AYM’NİN GEREKÇESİNE TEPKİ YAĞDI BAKAN ŞAHİN: CUMHURİYETTEN PADİŞAHLIĞA MI GERİ DÖNECEĞİZ
Adalet Bakanı Mehmet Ali Şahin, “Mahkemeyle polemik içine girmem. Değerlendirmemi yaparım. Bu karar Türk siyasi tarihine ve Anayasa hukuku çevrelerine yeni bir konuyu getirmiştir. Çokça tartışması yapılacaktır. ‘Yasa koyucu Anayasa değişikliği yapamaz mı’ tartışması başladı. Laiklik ilkelerini kaldıracağız diye bir şey yok. Partimizin tek amacı rejimi daha da güçlendirmektir. Cumhuriyetin temel niteliklerini değiştirmek gibi bir amacımız olamaz. Cumhuriyetten padişahlığa mı geri döneceğiz?” diye konuştu.

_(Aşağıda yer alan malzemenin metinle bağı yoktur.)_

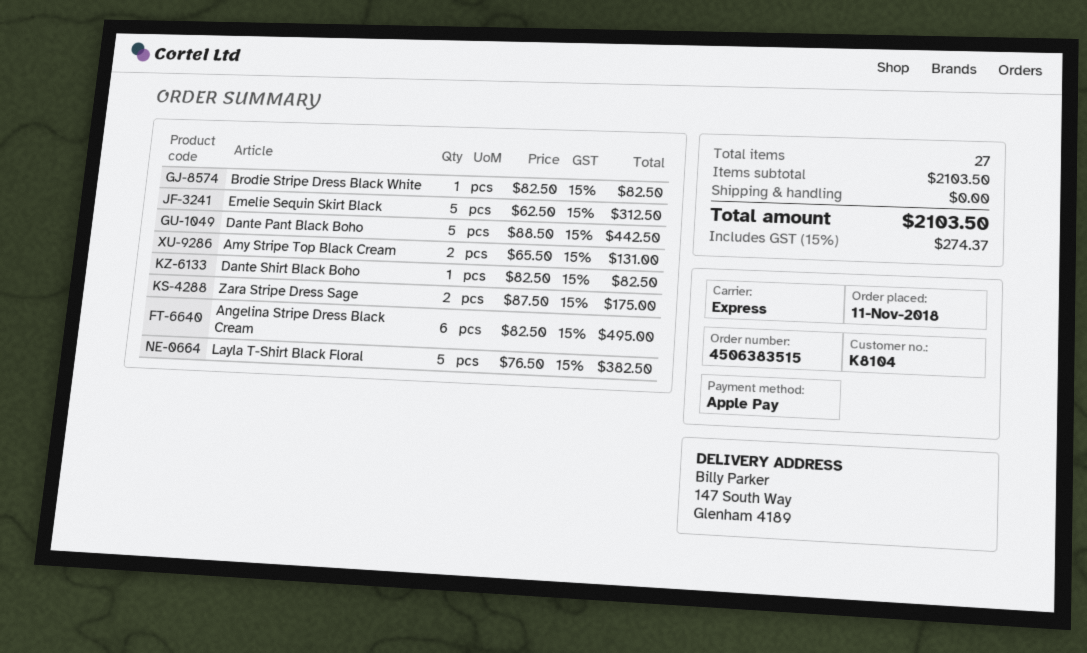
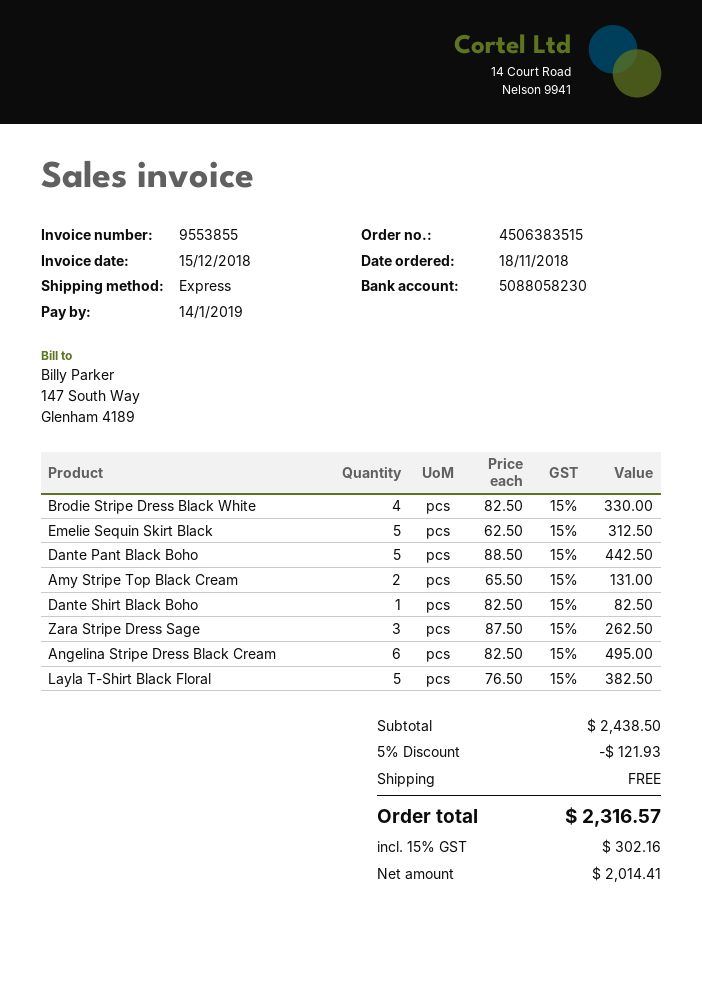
order date: 2018-11-11 -> 2018-11-18
Brodie Stripe Dress Black White: 1 x 82.50 = 82.50 -> 4 x 82.50 = 330.00
Zara Stripe Dress Sage: 2 x 87.50 = 175.00 -> 3 x 87.50 = 262.50
subtotal: 2103.50 -> 2438.50
discount: none -> 5% = 121.93
tax: 15% = 274.37 -> 15% = 302.16
total: 2103.50 -> 2316.57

AK PARTİ: YASAMA YETKİSİNE SINIRLAMA 
AK Parti Grup Başkanvekili Bekir Bozdağ, “Anayasa Mahkemesi’nin bu kararı yasama yetkisine bir sınırlamadır. Milletin iradesine bir sınırlamadır. Milletin iradesine yeni kırmızı çizgiler çekmektir” dedi. 

MHP: MİLLET HUZURSUZ EDİLİYOR 
MHP Grup Başkanvekili Mehmet Şandır, “Herkes Anayasa’dan kaynaklanan yetkisini millet adına kullanmaktadır. Milleti huzursuz edecek, milletin vicdanında tartışılacak bir yetki kullanımı anayasal sınırları aşan yetki kullanımıdır” diye tepki gösterdi.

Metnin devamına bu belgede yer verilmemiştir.